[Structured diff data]
──────
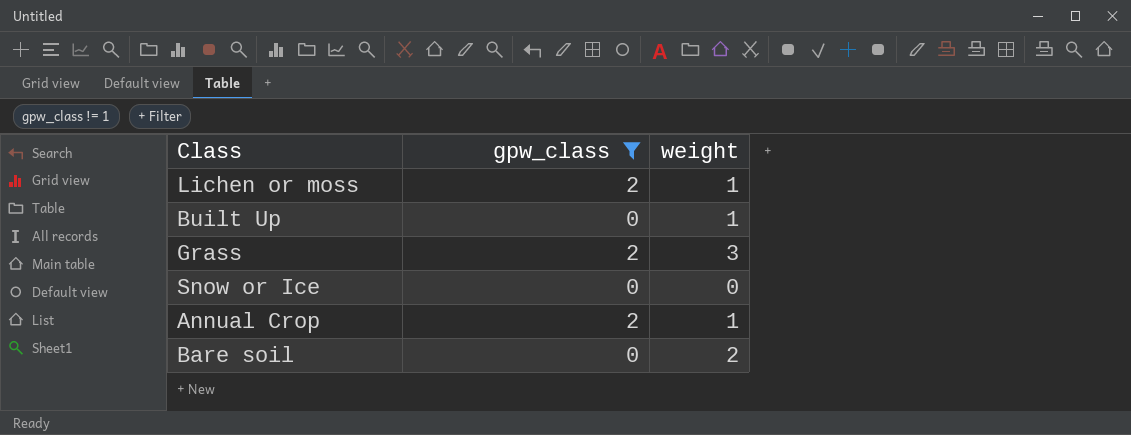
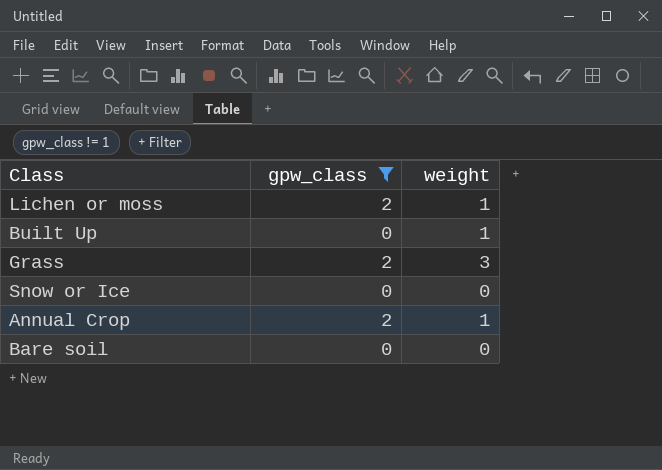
Bare soil | weight: 2 -> 0

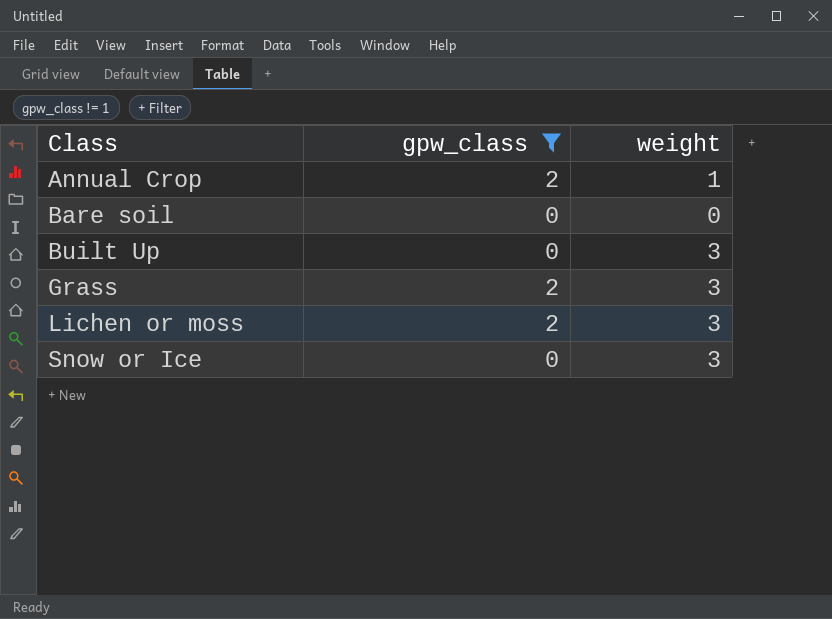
row order: none -> Class ascending
Built Up | weight: 1 -> 3
Lichen or moss | weight: 1 -> 3
Snow or Ice | weight: 0 -> 3

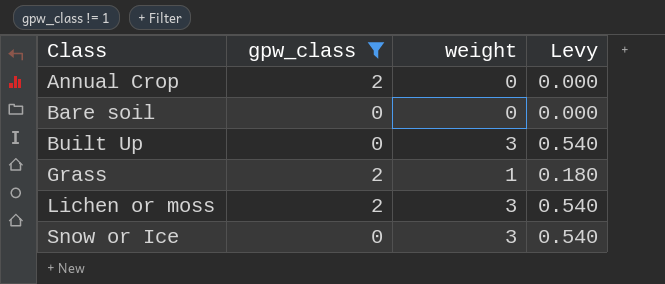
column Levy | formula: none -> [weight] * 0.18
Annual Crop | weight: 1 -> 0
Grass | weight: 3 -> 1

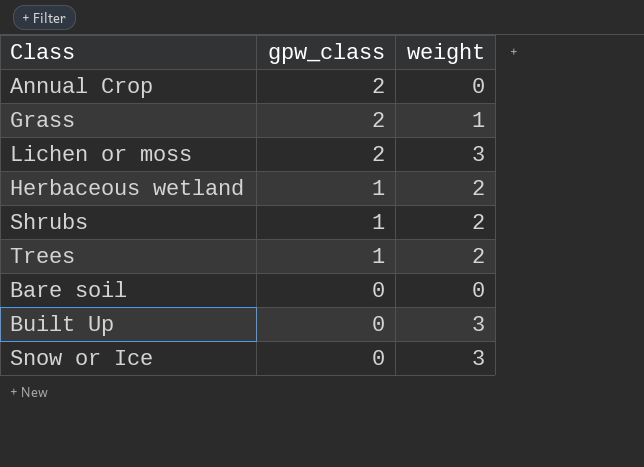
filter: gpw_class != 1 -> none
row order: Class ascending -> gpw_class descending
column Levy | formula: [weight] * 0.18 -> none

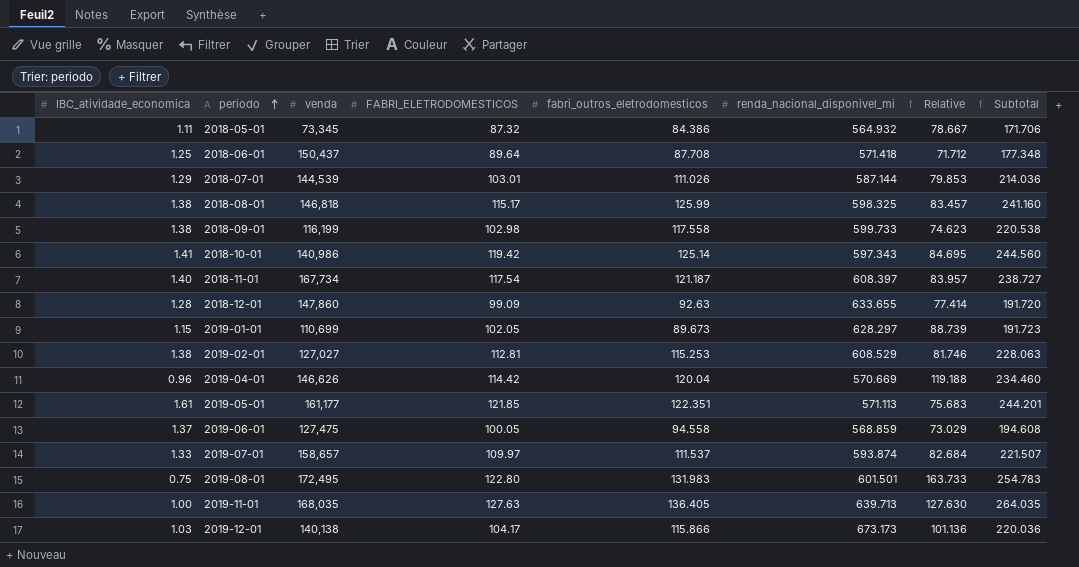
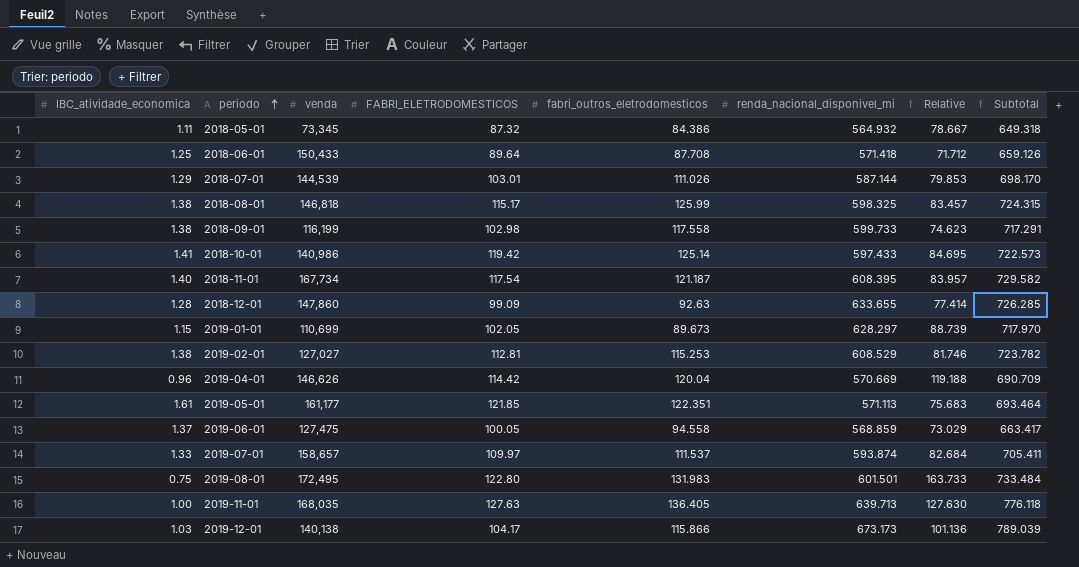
column Subtotal | formula: [FABRI_ELETRODOMESTICOS] + [fabri_outros_eletrodomesticos] -> [fabri_outros_eletrodomesticos] + [renda_nacional_disponivel_mi]
2018-06-01 | venda: 150,437 -> 150,433
2018-10-01 | renda_nacional_disponivel_mi: 597.343 -> 597.433
2018-11-01 | renda_nacional_disponivel_mi: 608.397 -> 608.395

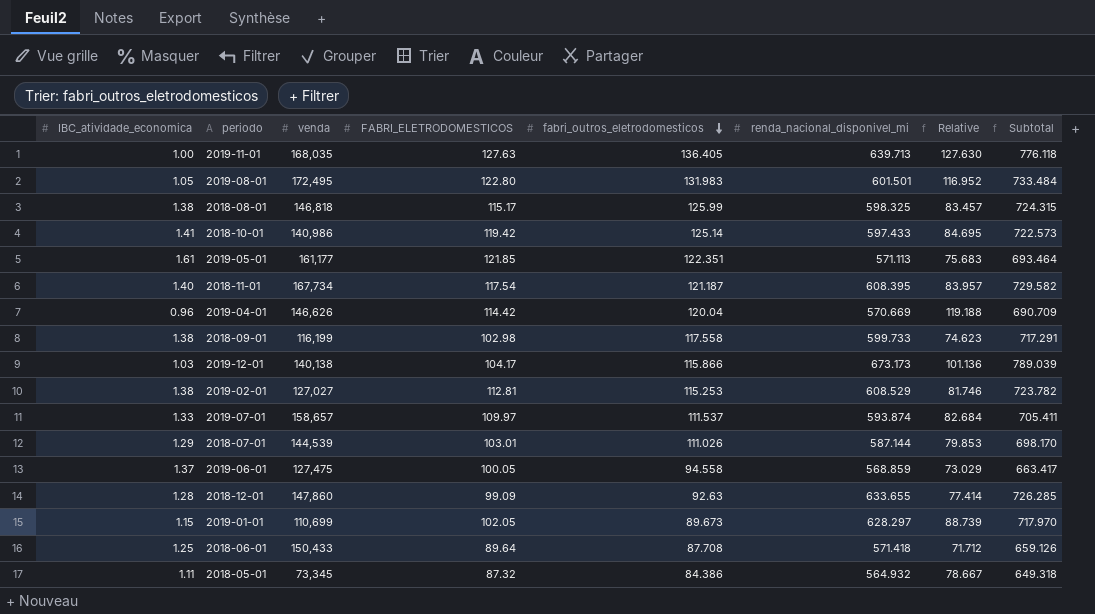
row order: periodo ascending -> fabri_outros_eletrodomesticos descending
2019-08-01 | IBC_atividade_economica: 0.75 -> 1.05
2019-08-01 | Relative: 163.733 -> 116.952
──────
WHAT IS NEEDED:
Every entry belongs in the answer exactly as written, but no picture does.

EXPECTED ANSWER:
Bare soil | weight: 2 -> 0

row order: none -> Class ascending
Built Up | weight: 1 -> 3
Lichen or moss | weight: 1 -> 3
Snow or Ice | weight: 0 -> 3

column Levy | formula: none -> [weight] * 0.18
Annual Crop | weight: 1 -> 0
Grass | weight: 3 -> 1

filter: gpw_class != 1 -> none
row order: Class ascending -> gpw_class descending
column Levy | formula: [weight] * 0.18 -> none

column Subtotal | formula: [FABRI_ELETRODOMESTICOS] + [fabri_outros_eletrodomesticos] -> [fabri_outros_eletrodomesticos] + [renda_nacional_disponivel_mi]
2018-06-01 | venda: 150,437 -> 150,433
2018-10-01 | renda_nacional_disponivel_mi: 597.343 -> 597.433
2018-11-01 | renda_nacional_disponivel_mi: 608.397 -> 608.395

row order: periodo ascending -> fabri_outros_eletrodomesticos descending
2019-08-01 | IBC_atividade_economica: 0.75 -> 1.05
2019-08-01 | Relative: 163.733 -> 116.952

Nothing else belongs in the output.